Hosts will not be able to claim ignorance, since they will be able to easily lookup potential providers and their licensing status on the Labour Hire Authority website.
How do I apply for a license?
Labour hire providers can apply for a license through the online portal on the Authority website.
Base requirements for approval include:
- Clear criminal history
- Passing a ‘Fit and Proper Person’ test
- Proof of Workcover insurance
- Proof of employee Visa compliance
- Compliance with legal obligations (eg taxation, superannuation and OHS laws, and paying workers in line with industry awards)
- Payment of license fee
Full details on how to apply and all requirements are available on the Labour Hire Authority website.
What’s my verdict?
On balance, the labour licensing scheme gets the thumbs up from us at Realcorp. This kind of licensing arrangement plays into the hands of companies already doing the right thing.

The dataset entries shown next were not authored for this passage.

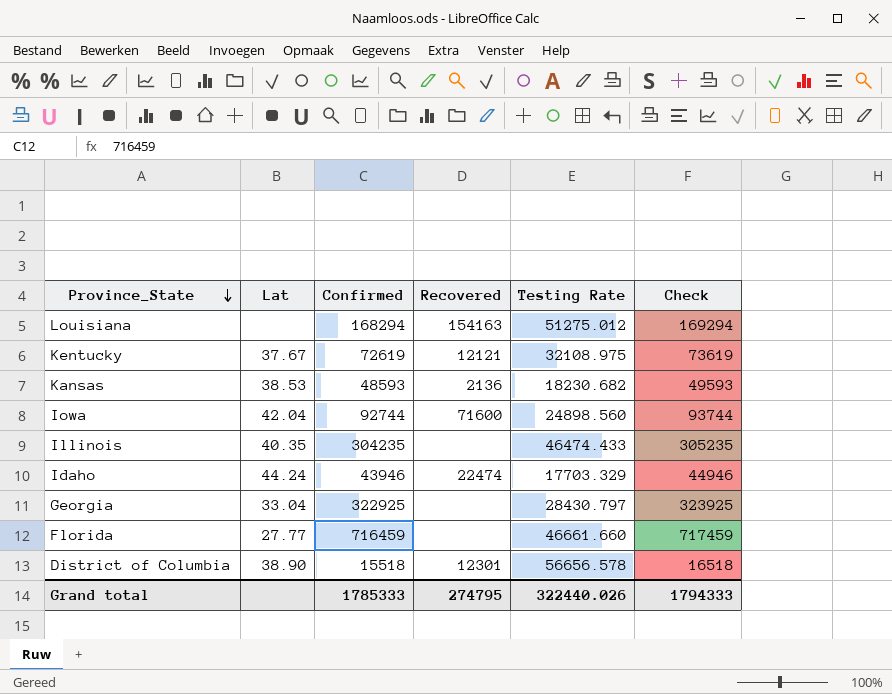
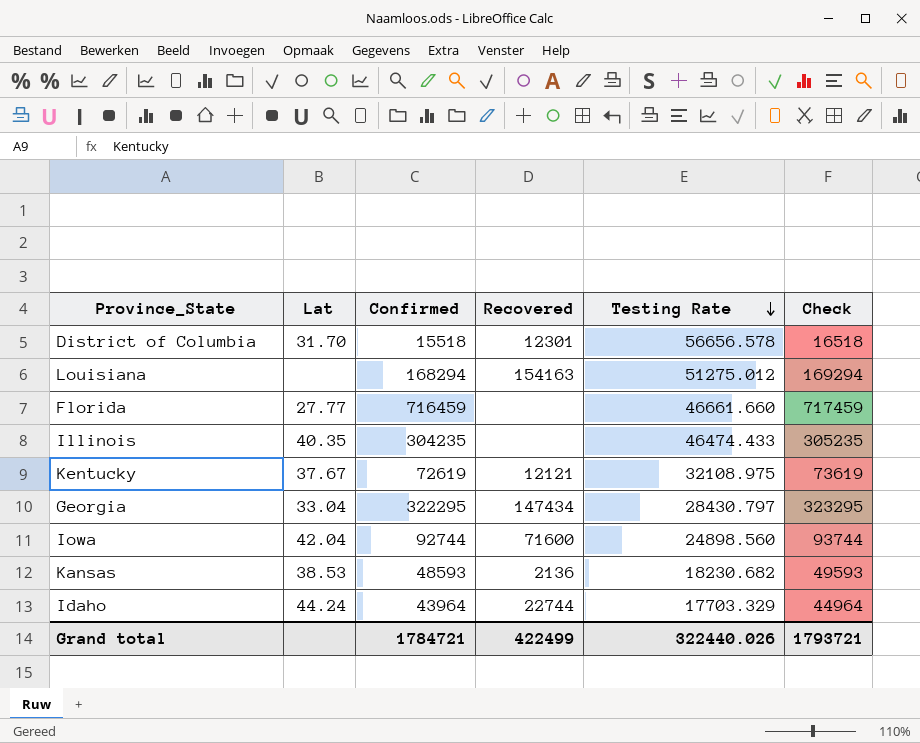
row order: Province_State descending -> Testing Rate descending
District of Columbia | Lat: 38.90 -> 31.70
Georgia | Confirmed: 322925 -> 322295
Georgia | Recovered: none -> 147434
Georgia | Check: 323925 -> 323295
Idaho | Confirmed: 43946 -> 43964
Idaho | Recovered: 22474 -> 22744
Idaho | Check: 44946 -> 44964
Grand total | Confirmed: 1785333 -> 1784721
Grand total | Recovered: 274795 -> 422499
Grand total | Check: 1794333 -> 1793721

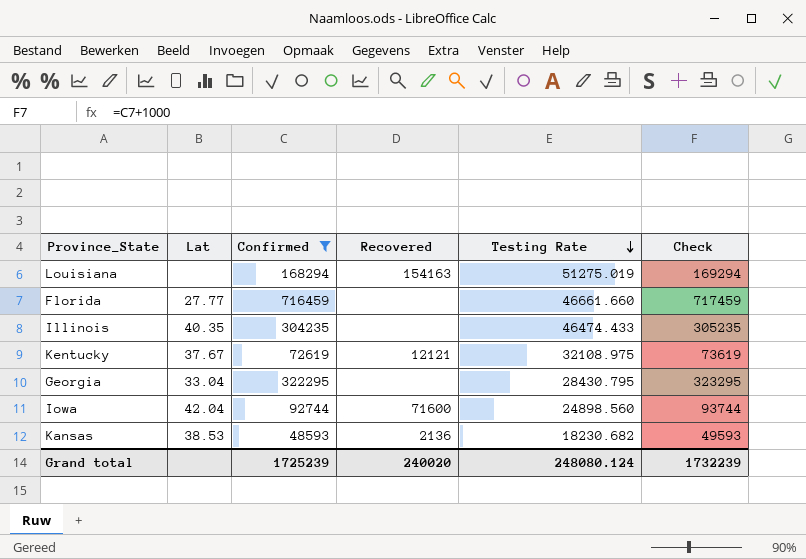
filter: none -> Confirmed >= 48593
Louisiana | Testing Rate: 51275.012 -> 51275.019
Georgia | Recovered: 147434 -> none
Georgia | Testing Rate: 28430.797 -> 28430.795
Grand total | Confirmed: 1784721 -> 1725239
Grand total | Recovered: 422499 -> 240020
Grand total | Testing Rate: 322440.026 -> 248080.124
Grand total | Check: 1793721 -> 1732239

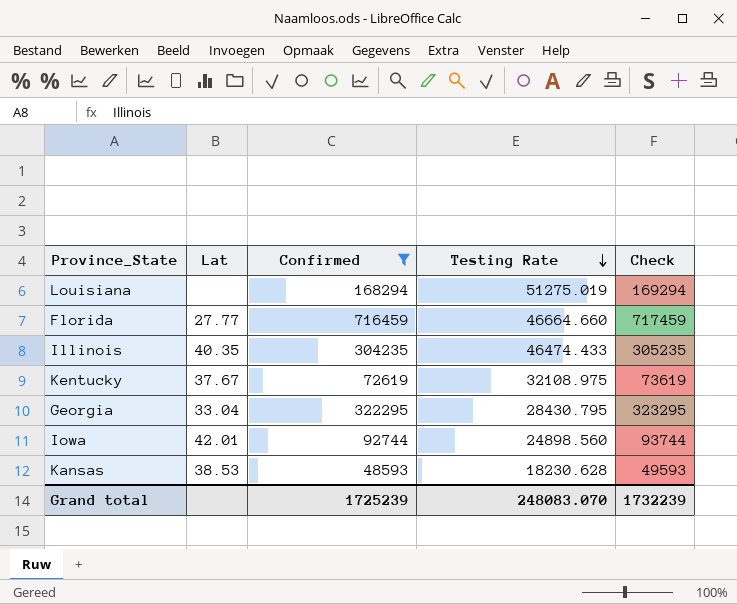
column Recovered | position: 4 -> none
Florida | Testing Rate: 46661.660 -> 46664.660
Iowa | Lat: 42.04 -> 42.01
Kansas | Testing Rate: 18230.682 -> 18230.628
Grand total | Testing Rate: 248080.124 -> 248083.070

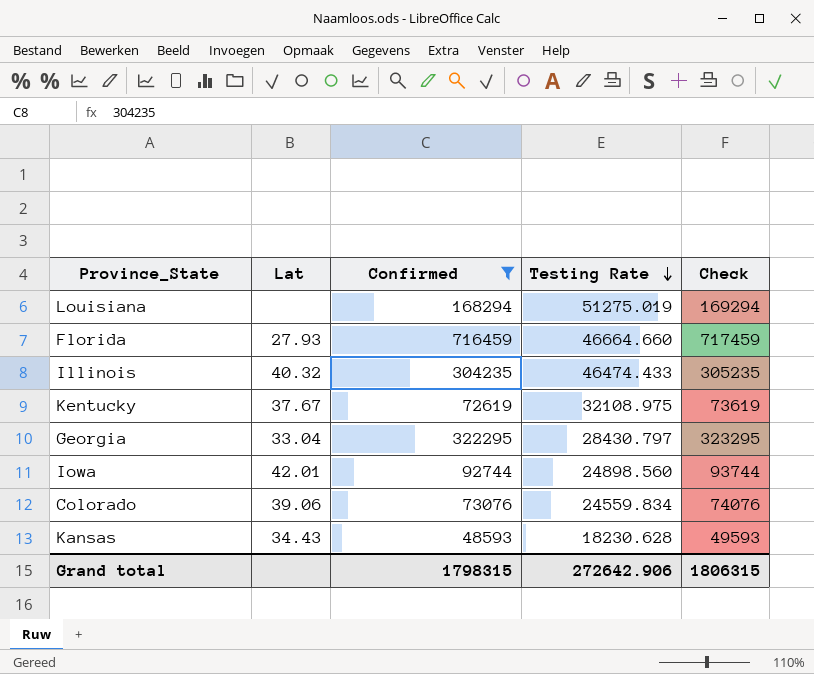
Florida | Lat: 27.77 -> 27.93
Illinois | Lat: 40.35 -> 40.32
Georgia | Testing Rate: 28430.795 -> 28430.797
row Colorado: none -> 39.06 | 73076 | 24559.834 | 74076
Kansas | Lat: 38.53 -> 34.43
Grand total | Confirmed: 1725239 -> 1798315
Grand total | Testing Rate: 248083.070 -> 272642.906
Grand total | Check: 1732239 -> 1806315

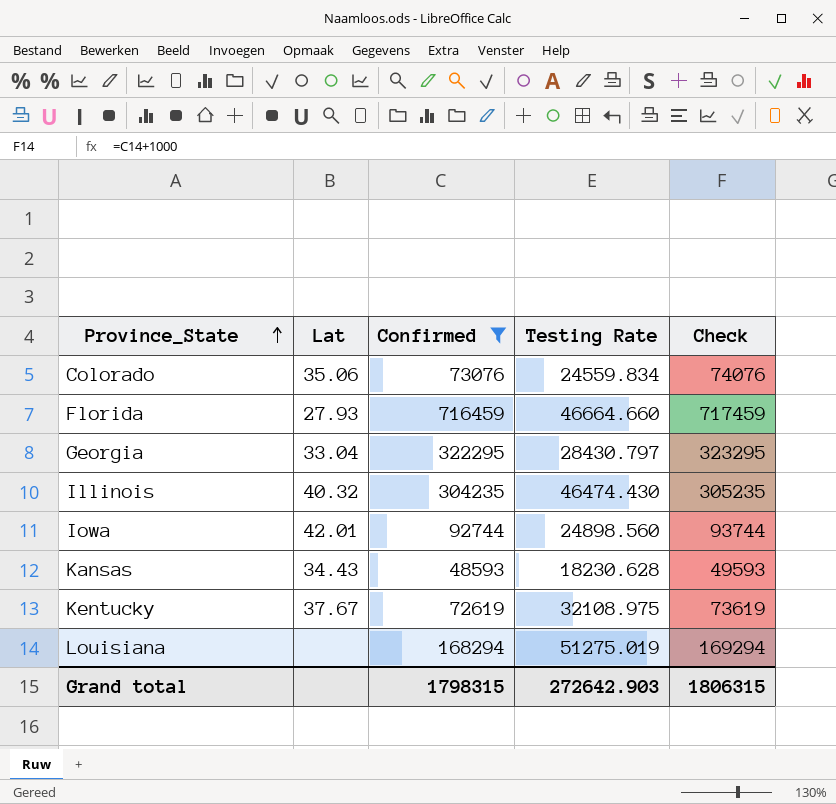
row order: Testing Rate descending -> Province_State ascending
Colorado | Lat: 39.06 -> 35.06
Illinois | Testing Rate: 46474.433 -> 46474.430
Grand total | Testing Rate: 272642.906 -> 272642.903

With a higher chance of being caught out, the incentive for contractors to play by the rules and pay their staff fairly – including on-costs – is far greater. This will, in turn, even up the playing field; contractors are less able to get away with lowballing during tenders by paying below award rates.
The winners are:
- Employees: they’ll enjoy a higher chance of being paid fairly
- Companies (like Realcorp) already doing the right thing: after years of having to justify higher prices during tenders, these companies will become more competitive from a price perspective
- Tax office: higher contract prices and wages means higher taxes
We’ll be very interested to observe how the new legislation plays out and how the market and procurement departments respond.